What you will do –
Can you transcribe the data exactly? Leave the pictures out.
* * * * * * *
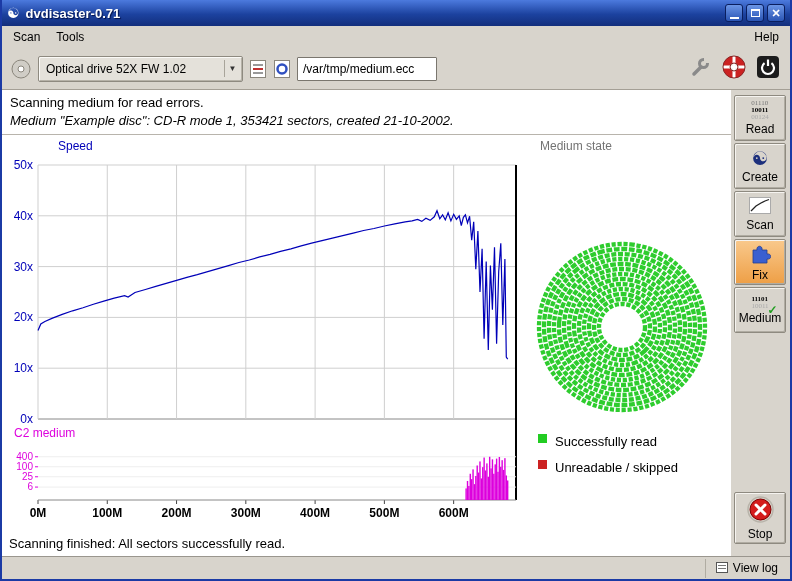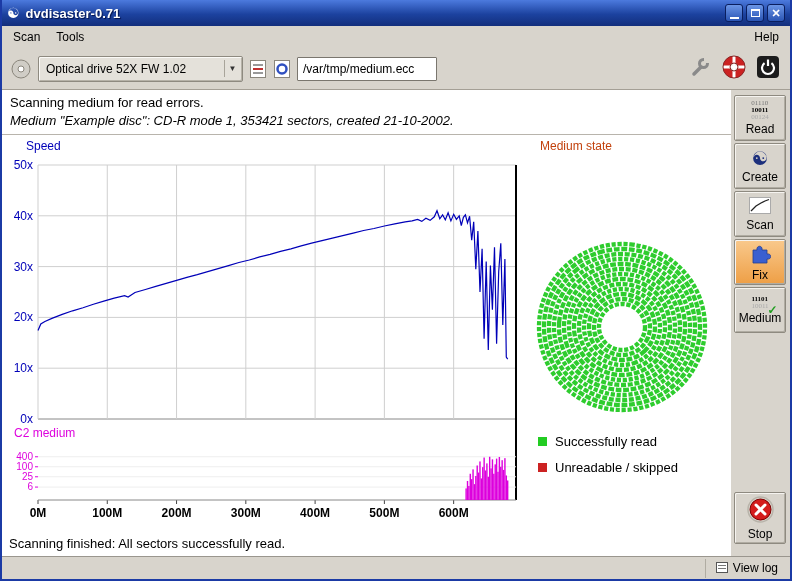--- a/index.html
+++ b/index.html
@@ -29,24 +29,24 @@
   .flex-sp{flex:1}
   .tool-btn{width:28px;height:28px;display:flex;align-items:center;justify-content:center;background:transparent;border:none}
   
   .content{position:absolute;top:90px;left:0;width:751px;height:466px;background:#fff;border-right:5px solid #000000}
   .status-head{position:absolute;top:0;left:0;right:0;height:45px;padding:5px 8px 0;border-bottom:1px solid #b8b4ac;font-size:13px;color:#000}
   .status-line2{font-style:italic;margin-top:3px}
   .plot{position:absolute;left:0;top:45px;width:728px;height:400px}
   .chart-label{position:absolute;font-size:12px}
   #speed-title{left:24px;top:49px}
   #c2-title{left:12px;top:336px}
-  #medium-title{left:538px;top:49px;color:#c2410c}
+  #medium-title{left:538px;top:49px;color:#737373}
   .disc{position:absolute;left:533px;top:150px}
   .legend{position:absolute;left:536px;top:344px;font-size:13px;color:#000}
-  .legend-item{display:flex;align-items:center;gap:8px;margin-bottom:11px}
+  .legend-item{display:flex;align-items:flex-start;gap:8px;margin-bottom:11px}
   .legend-swatch{width:9px;height:9px;display:inline-block}
   .footer-status{position:absolute;left:7px;bottom:5px;font-size:13px;color:#000}
   
   .sidebar{position:absolute;top:90px;right:0;width:59px;height:466px;background:#d8d4cc}
   .sbtn{position:absolute;left:3px;width:52px;height:46px;display:flex;flex-direction:column;align-items:center;justify-content:center;gap:1px;background:#d8d4cc;border:1px solid #8e8a80;border-radius:2px;box-shadow:inset 1px 1px 0 #f6f4f0,inset -1px -1px 0 #b0aca2;font-size:12px;color:#000}
   .sbtn.active{background:linear-gradient(#f9c98c,#ee9f46)}
   .bin-icon{font-family:Liberation Serif, serif;font-size:7px;line-height:7px;text-align:left}
   .bl1{color:#777}.bl2{color:#000;font-weight:bold}.bl3{color:#a8a8a8}
   .yin{font-size:19px;line-height:20px;color:#1c2f7c}
   .verify-wrap{position:relative}
@@ -141,21 +141,21 @@
       </span>
     </button>
   </div>
 
   <div class="content">
     <div class="status-head">
       <div>Scanning medium for read errors.</div>
       <div class="status-line2">Medium "Example disc": CD-R mode 1, 353421 sectors, created 21-10-2002.</div>
     </div>
 
-    <span class="chart-label" id="speed-title" style="color: rgb(0, 0, 184);">Speed</span>
+    <span class="chart-label" id="speed-title" style="color: rgb(0, 0, 184); margin-left: 32px;">Speed</span>
     <span class="chart-label" id="c2-title" style="color: rgb(221, 0, 221);">C2 medium</span>
     <span class="chart-label" id="medium-title">Medium state</span>
 
     <svg class="plot" id="plot">
         <line x1="36" y1="284" x2="514" y2="284" stroke="#888" stroke-width="1"></line>
         <text x="31" y="288" text-anchor="end" fill="#0000b8" font-size="12">0x</text>
         <line x1="36" y1="233.2" x2="514" y2="233.2" stroke="#cfcfcf" stroke-width="1"></line>
         <text x="31" y="237.2" text-anchor="end" fill="#0000b8" font-size="12">10x</text>
         <line x1="36" y1="182.4" x2="514" y2="182.4" stroke="#cfcfcf" stroke-width="1"></line>
         <text x="31" y="186.4" text-anchor="end" fill="#0000b8" font-size="12">20x</text>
* * * * * * *
Expected answer –
--- a/index.html
+++ b/index.html
@@ -29,24 +29,24 @@
   .flex-sp{flex:1}
   .tool-btn{width:28px;height:28px;display:flex;align-items:center;justify-content:center;background:transparent;border:none}
   
   .content{position:absolute;top:90px;left:0;width:751px;height:466px;background:#fff;border-right:5px solid #000000}
   .status-head{position:absolute;top:0;left:0;right:0;height:45px;padding:5px 8px 0;border-bottom:1px solid #b8b4ac;font-size:13px;color:#000}
   .status-line2{font-style:italic;margin-top:3px}
   .plot{position:absolute;left:0;top:45px;width:728px;height:400px}
   .chart-label{position:absolute;font-size:12px}
   #speed-title{left:24px;top:49px}
   #c2-title{left:12px;top:336px}
-  #medium-title{left:538px;top:49px;color:#c2410c}
+  #medium-title{left:538px;top:49px;color:#737373}
   .disc{position:absolute;left:533px;top:150px}
   .legend{position:absolute;left:536px;top:344px;font-size:13px;color:#000}
-  .legend-item{display:flex;align-items:center;gap:8px;margin-bottom:11px}
+  .legend-item{display:flex;align-items:flex-start;gap:8px;margin-bottom:11px}
   .legend-swatch{width:9px;height:9px;display:inline-block}
   .footer-status{position:absolute;left:7px;bottom:5px;font-size:13px;color:#000}
   
   .sidebar{position:absolute;top:90px;right:0;width:59px;height:466px;background:#d8d4cc}
   .sbtn{position:absolute;left:3px;width:52px;height:46px;display:flex;flex-direction:column;align-items:center;justify-content:center;gap:1px;background:#d8d4cc;border:1px solid #8e8a80;border-radius:2px;box-shadow:inset 1px 1px 0 #f6f4f0,inset -1px -1px 0 #b0aca2;font-size:12px;color:#000}
   .sbtn.active{background:linear-gradient(#f9c98c,#ee9f46)}
   .bin-icon{font-family:Liberation Serif, serif;font-size:7px;line-height:7px;text-align:left}
   .bl1{color:#777}.bl2{color:#000;font-weight:bold}.bl3{color:#a8a8a8}
   .yin{font-size:19px;line-height:20px;color:#1c2f7c}
   .verify-wrap{position:relative}
@@ -141,21 +141,21 @@
       </span>
     </button>
   </div>
 
   <div class="content">
     <div class="status-head">
       <div>Scanning medium for read errors.</div>
       <div class="status-line2">Medium "Example disc": CD-R mode 1, 353421 sectors, created 21-10-2002.</div>
     </div>
 
-    <span class="chart-label" id="speed-title" style="color: rgb(0, 0, 184);">Speed</span>
+    <span class="chart-label" id="speed-title" style="color: rgb(0, 0, 184); margin-left: 32px;">Speed</span>
     <span class="chart-label" id="c2-title" style="color: rgb(221, 0, 221);">C2 medium</span>
     <span class="chart-label" id="medium-title">Medium state</span>
 
     <svg class="plot" id="plot">
         <line x1="36" y1="284" x2="514" y2="284" stroke="#888" stroke-width="1"></line>
         <text x="31" y="288" text-anchor="end" fill="#0000b8" font-size="12">0x</text>
         <line x1="36" y1="233.2" x2="514" y2="233.2" stroke="#cfcfcf" stroke-width="1"></line>
         <text x="31" y="237.2" text-anchor="end" fill="#0000b8" font-size="12">10x</text>
         <line x1="36" y1="182.4" x2="514" y2="182.4" stroke="#cfcfcf" stroke-width="1"></line>
         <text x="31" y="186.4" text-anchor="end" fill="#0000b8" font-size="12">20x</text>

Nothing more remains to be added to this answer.